(What is required) In the entries below, spot each line with the word "solid" and copy it.

----- Dataset records -----

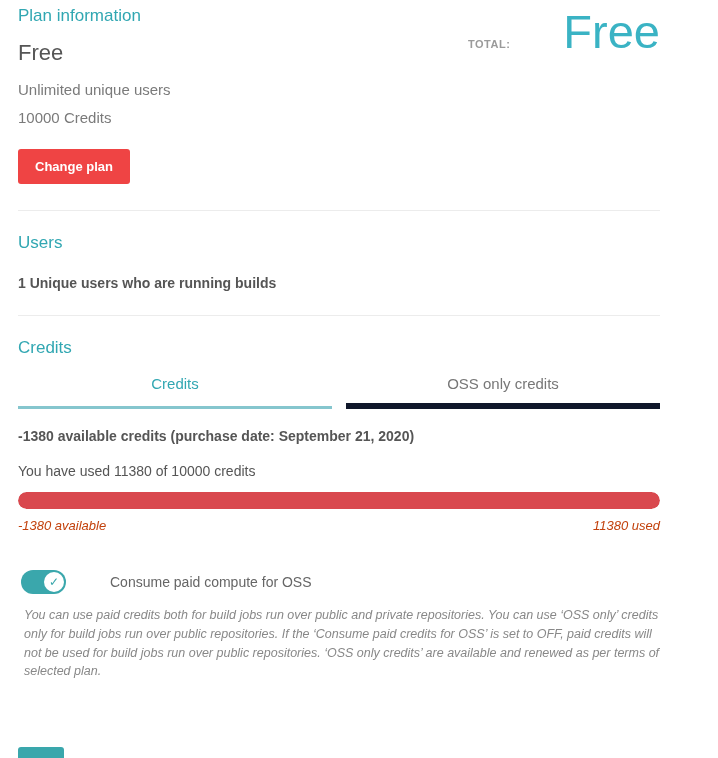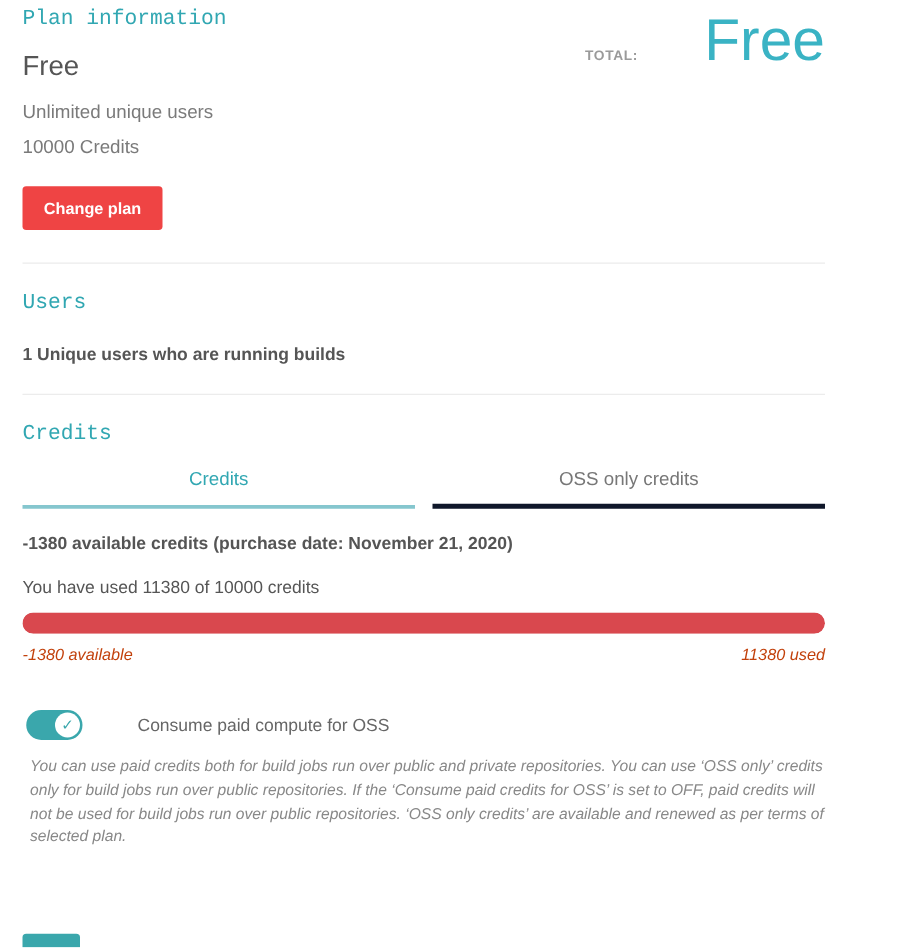--- a/index.html
+++ b/index.html
@@ -16,21 +16,20 @@
     position: relative;
     margin: 0 58px 0 18px; 
     width: 642px;
     padding-top: 5px;
   }
   .section-heading {
     color: #31a7b2;
     font-size: 17px;
     font-weight: 400;
     line-height: 22px;
-    font-family: Liberation Mono, monospace;
   }
   .plan-name {
     margin-top: 13px;
     font-size: 22px;
     font-weight: 400;
     color: #555;
   }
   .feature-list { margin-top: 10px; list-style: none; }
   .feature-list li {
     font-size: 15px;
@@ -94,21 +93,21 @@
     display: flex;
     gap: 14px;
     margin-top: 11px;
   }
   .tab {
     flex: 1;
     text-align: center;
     font-size: 15px;
     color: #777;
     padding: 5px 0 11px;
-    border-bottom: 4px solid #0f172a;
+    border-bottom: 6px solid #0f172a;
     cursor: pointer;
   }
   .tab.active {
     color: #31a7b2;
     padding-bottom: 10px;
     border-bottom: 3px solid #85c6ce;
   }
   .credits-summary { margin-top: 19px; }
   .usage-text {
     margin-top: 19px;
@@ -222,21 +221,21 @@
     <hr class="divider divider-2">
 
     <div class="credits-section">
       <div class="section-heading credits-heading">Credits</div>
 
       <div class="tabs">
         <div class="tab active">Credits</div>
         <div class="tab">OSS only credits</div>
       </div>
 
-      <div class="bold-line credits-summary">-1380 available credits (purchase date: November 21, 2020)</div>
+      <div class="bold-line credits-summary">-1380 available credits (purchase date: September 21, 2020)</div>
       <div class="usage-text">You have used 11380 of 10000 credits</div>
 
       <div class="progress">
         <div class="progress-fill" style="width: 100%;"></div>
       </div>
       <div class="progress-labels">
         <span>-1380 available</span>
         <span>11380 used</span>
       </div>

-----

(Solution to the problem)
-    border-bottom: 4px solid #0f172a;
+    border-bottom: 6px solid #0f172a;
     border-bottom: 3px solid #85c6ce;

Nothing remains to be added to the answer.